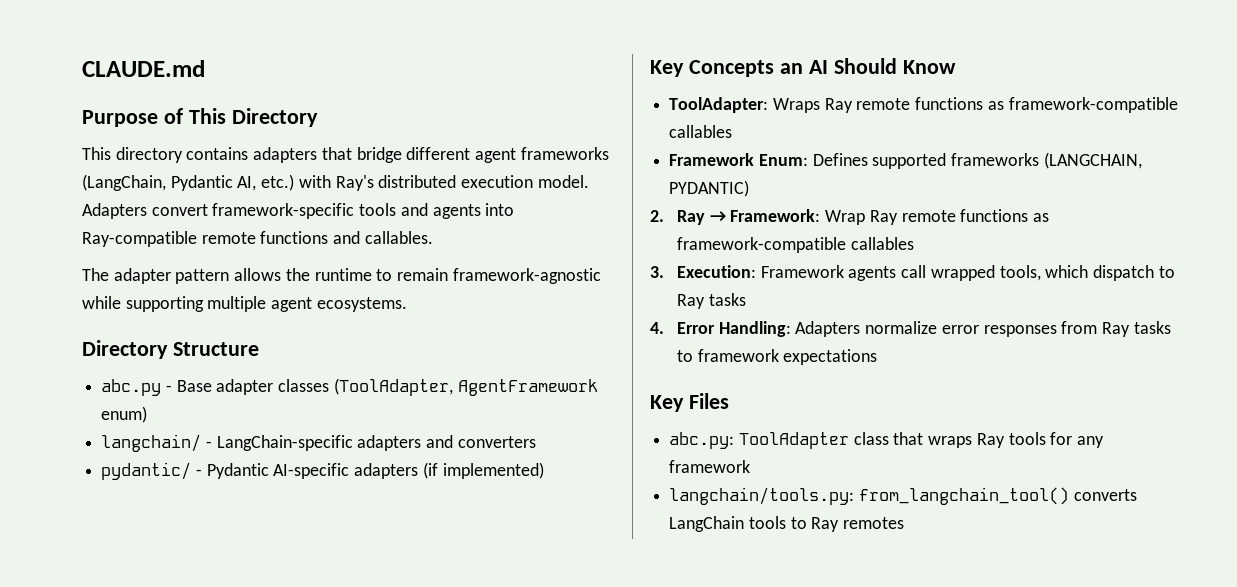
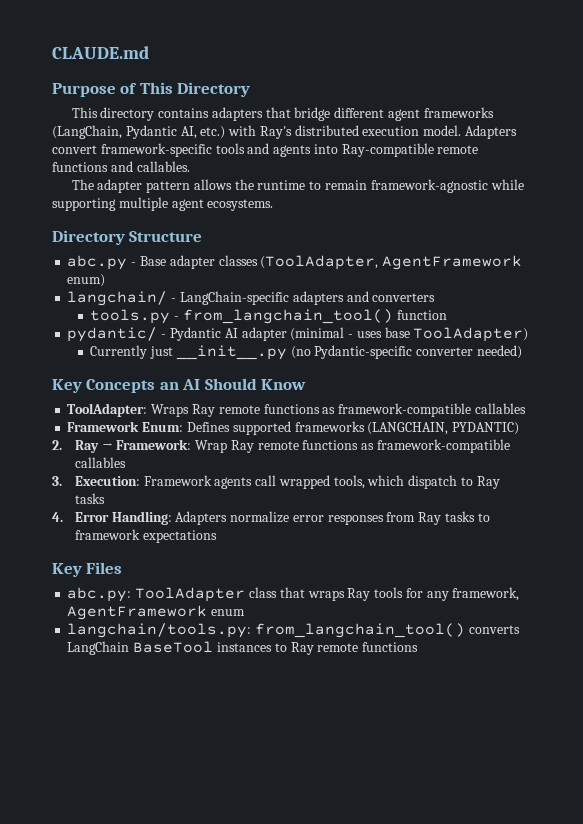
+ tools.py - from_langchain_tool() function
- pydantic/ - Pydantic AI-specific adapters (if implemented)
+ pydantic/ - Pydantic AI adapter (minimal - uses base ToolAdapter)
+ Currently just __init__.py (no Pydantic-specific converter needed)
- abc.py: ToolAdapter class that wraps Ray tools for any framework
+ abc.py: ToolAdapter class that wraps Ray tools for any framework, AgentFramework enum
- langchain/tools.py: from_langchain_tool() converts LangChain tools to Ray remotes
+ langchain/tools.py: from_langchain_tool() converts LangChain BaseTool instances to Ray remote functions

▶ EXERCISE DIRECTIONS: Starting with the first line of the data above and ending with the line containing "- abc.py: ToolAdapter", please restate every line exactly, leaving images out.

▶ WRITTEN REPLY:
+ tools.py - from_langchain_tool() function
- pydantic/ - Pydantic AI-specific adapters (if implemented)
+ pydantic/ - Pydantic AI adapter (minimal - uses base ToolAdapter)
+ Currently just __init__.py (no Pydantic-specific converter needed)
- abc.py: ToolAdapter class that wraps Ray tools for any framework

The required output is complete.